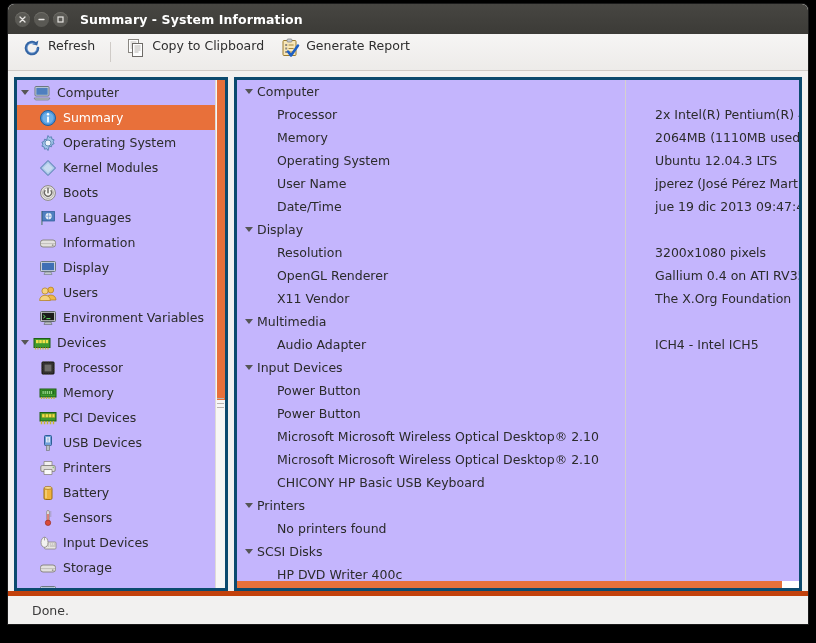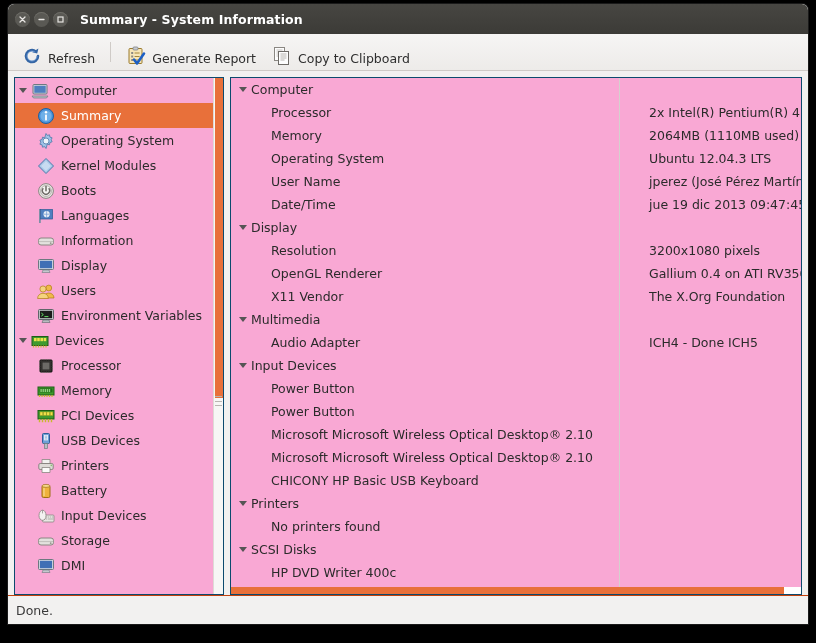"Refresh" .tbtn { align-items: flex-end -> flex-start }
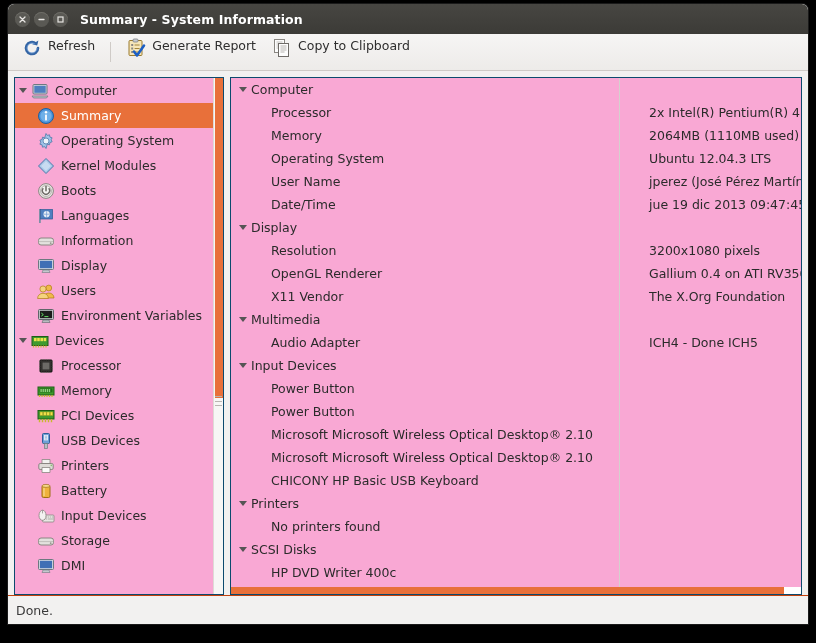"Generate Report" div.tbtn { order: before "Copy to Clipboard" -> after "Copy to Clipboard" }
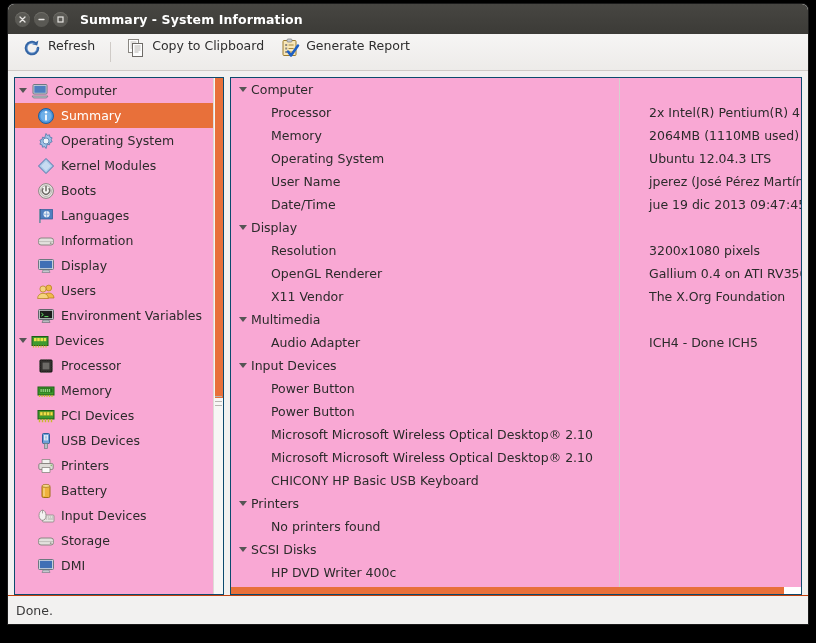"Computer" .pane { background: #f9a8d4 -> #c4b5fd; border: 1px solid #0c4a6e -> 3px solid #0c4a6e }
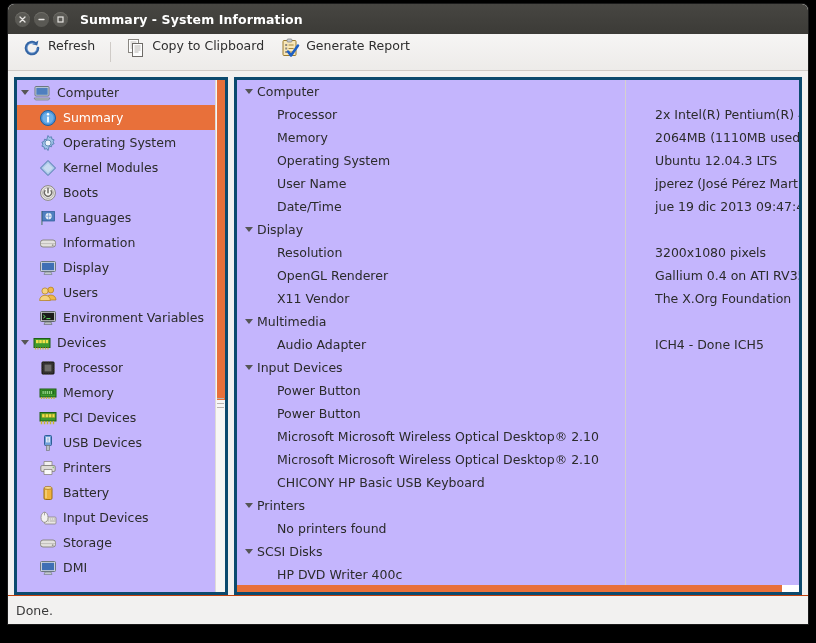"ICH4 - Done ICH5" span.cval { text: Done -> Intel }
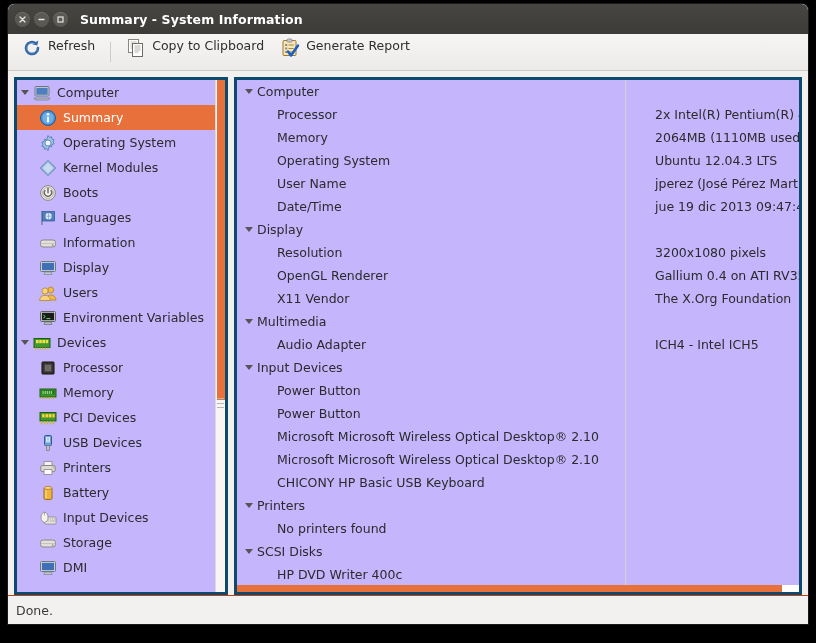"Sensors" div.srow { html: none -> <div> <span></span> <svg> <rect></rect> <rect></rect> <circle></circle> <path></path> </svg> <span>Sensors</span> </div> }
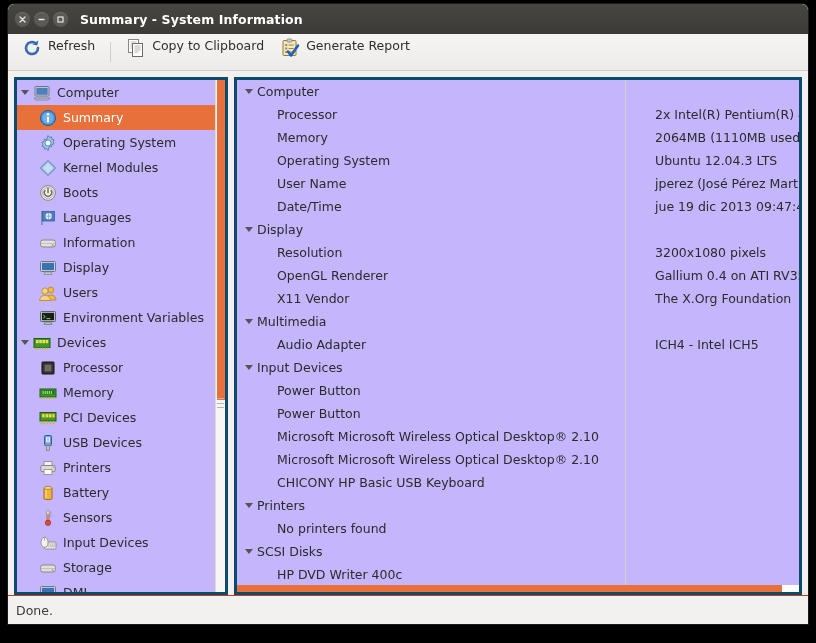"Done." .statusbar { border-top: 1px solid #c2410c -> 5px solid #c2410c; padding-left: 8px -> 24px }
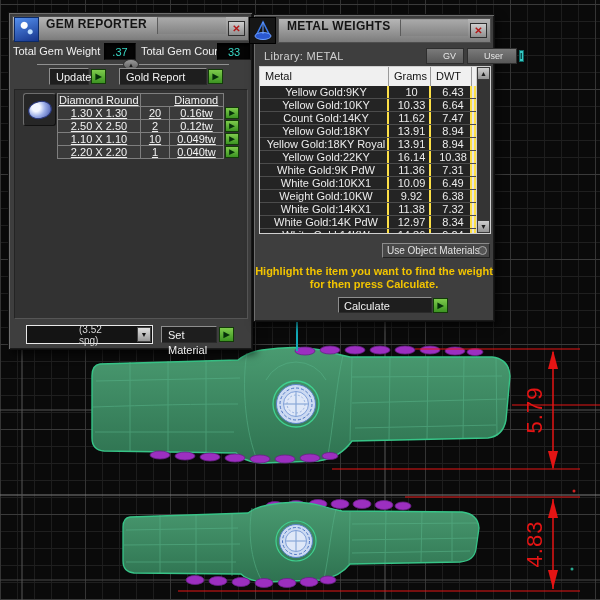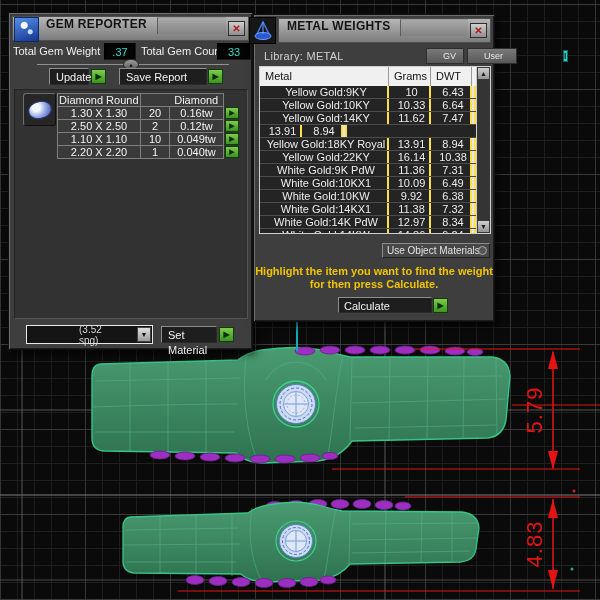"User" .tuser { gap: 44px -> none }
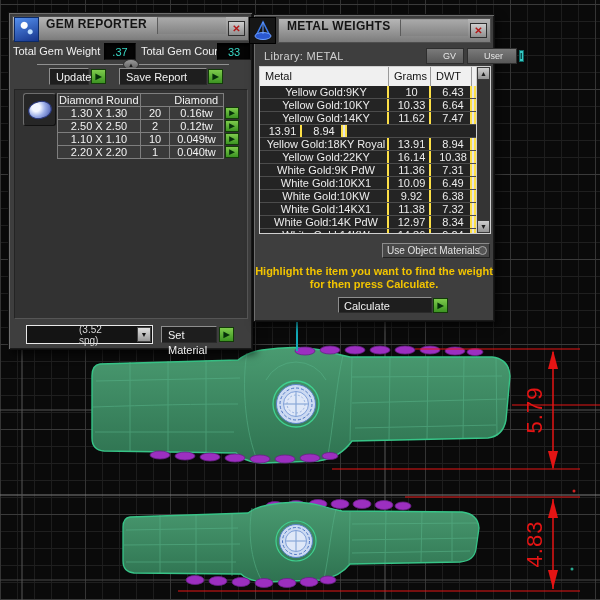"Save Report" button.btn { text: Save -> Gold }
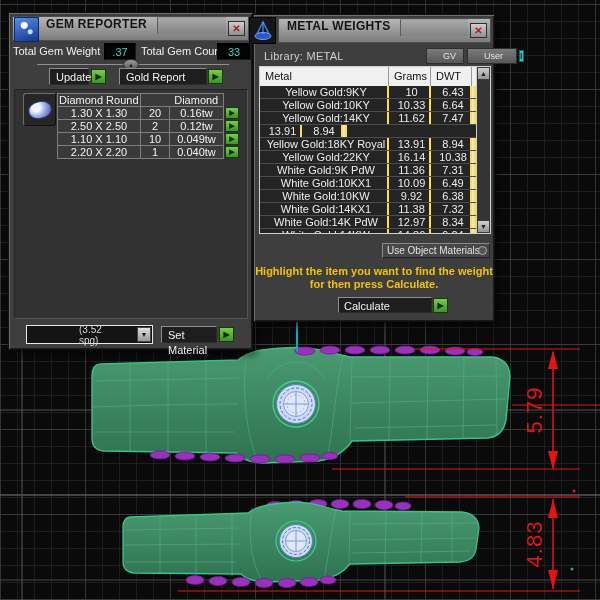"Diamond Round" .gem-table .cell { text-decoration: none -> underline }
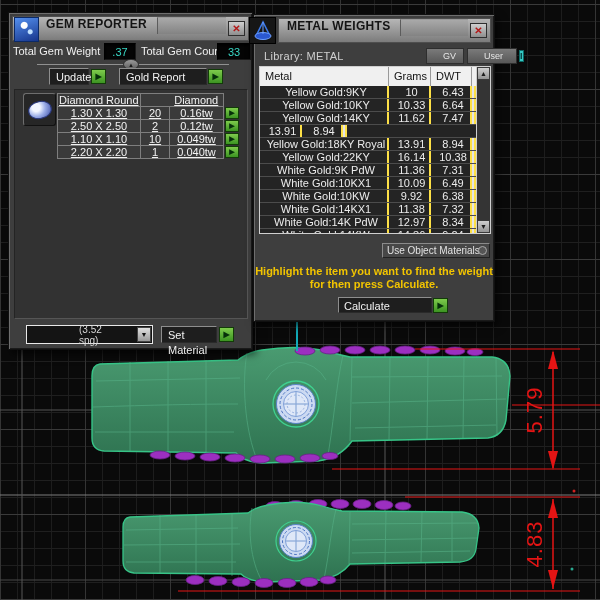"Yellow Gold:14KY" div.mc { text: Yellow -> Count }
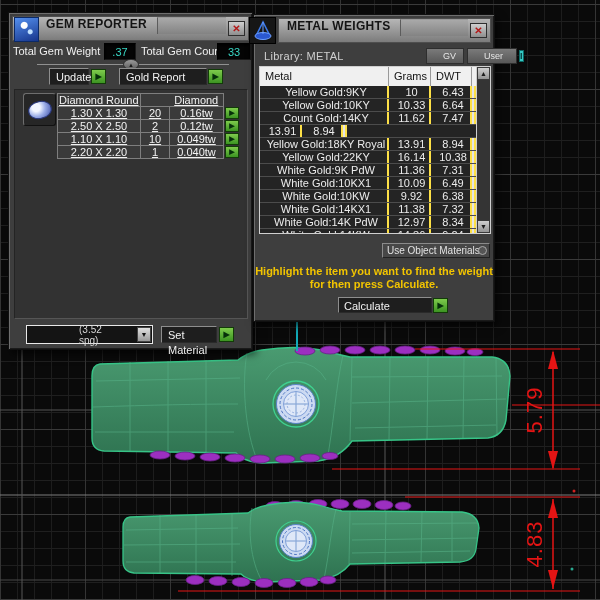"Yellow Gold:18KY" div.mc { html: none -> <div>Yellow Gold:18KY</div> }
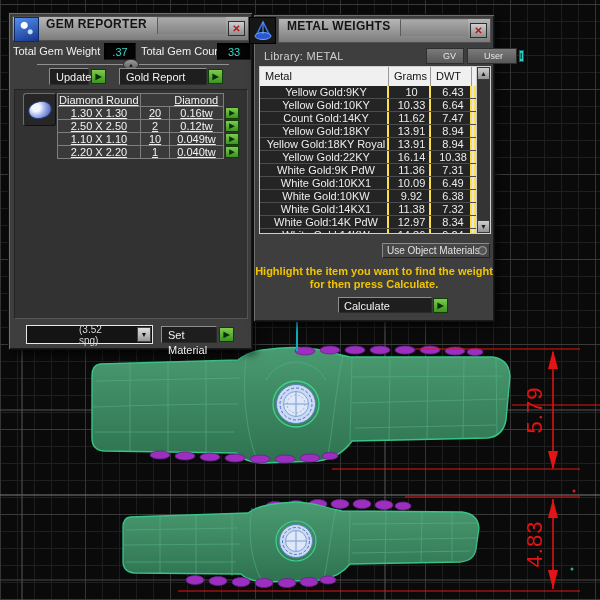"White Gold:10KW" div.mc { text: White -> Weight }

........

About this exercise: Please reproduce each line of the listing above exactly, skipping pictures.

Written solution:
"Refresh" .tbtn { align-items: flex-end -> flex-start }
"Generate Report" div.tbtn { order: before "Copy to Clipboard" -> after "Copy to Clipboard" }
"Computer" .pane { background: #f9a8d4 -> #c4b5fd; border: 1px solid #0c4a6e -> 3px solid #0c4a6e }
"ICH4 - Done ICH5" span.cval { text: Done -> Intel }
"Sensors" div.srow { html: none -> <div> <span></span> <svg> <rect></rect> <rect></rect> <circle></circle> <path></path> </svg> <span>Sensors</span> </div> }
"Done." .statusbar { border-top: 1px solid #c2410c -> 5px solid #c2410c; padding-left: 8px -> 24px }
"User" .tuser { gap: 44px -> none }
"Save Report" button.btn { text: Save -> Gold }
"Diamond Round" .gem-table .cell { text-decoration: none -> underline }
"Yellow Gold:14KY" div.mc { text: Yellow -> Count }
"Yellow Gold:18KY" div.mc { html: none -> <div>Yellow Gold:18KY</div> }
"White Gold:10KW" div.mc { text: White -> Weight }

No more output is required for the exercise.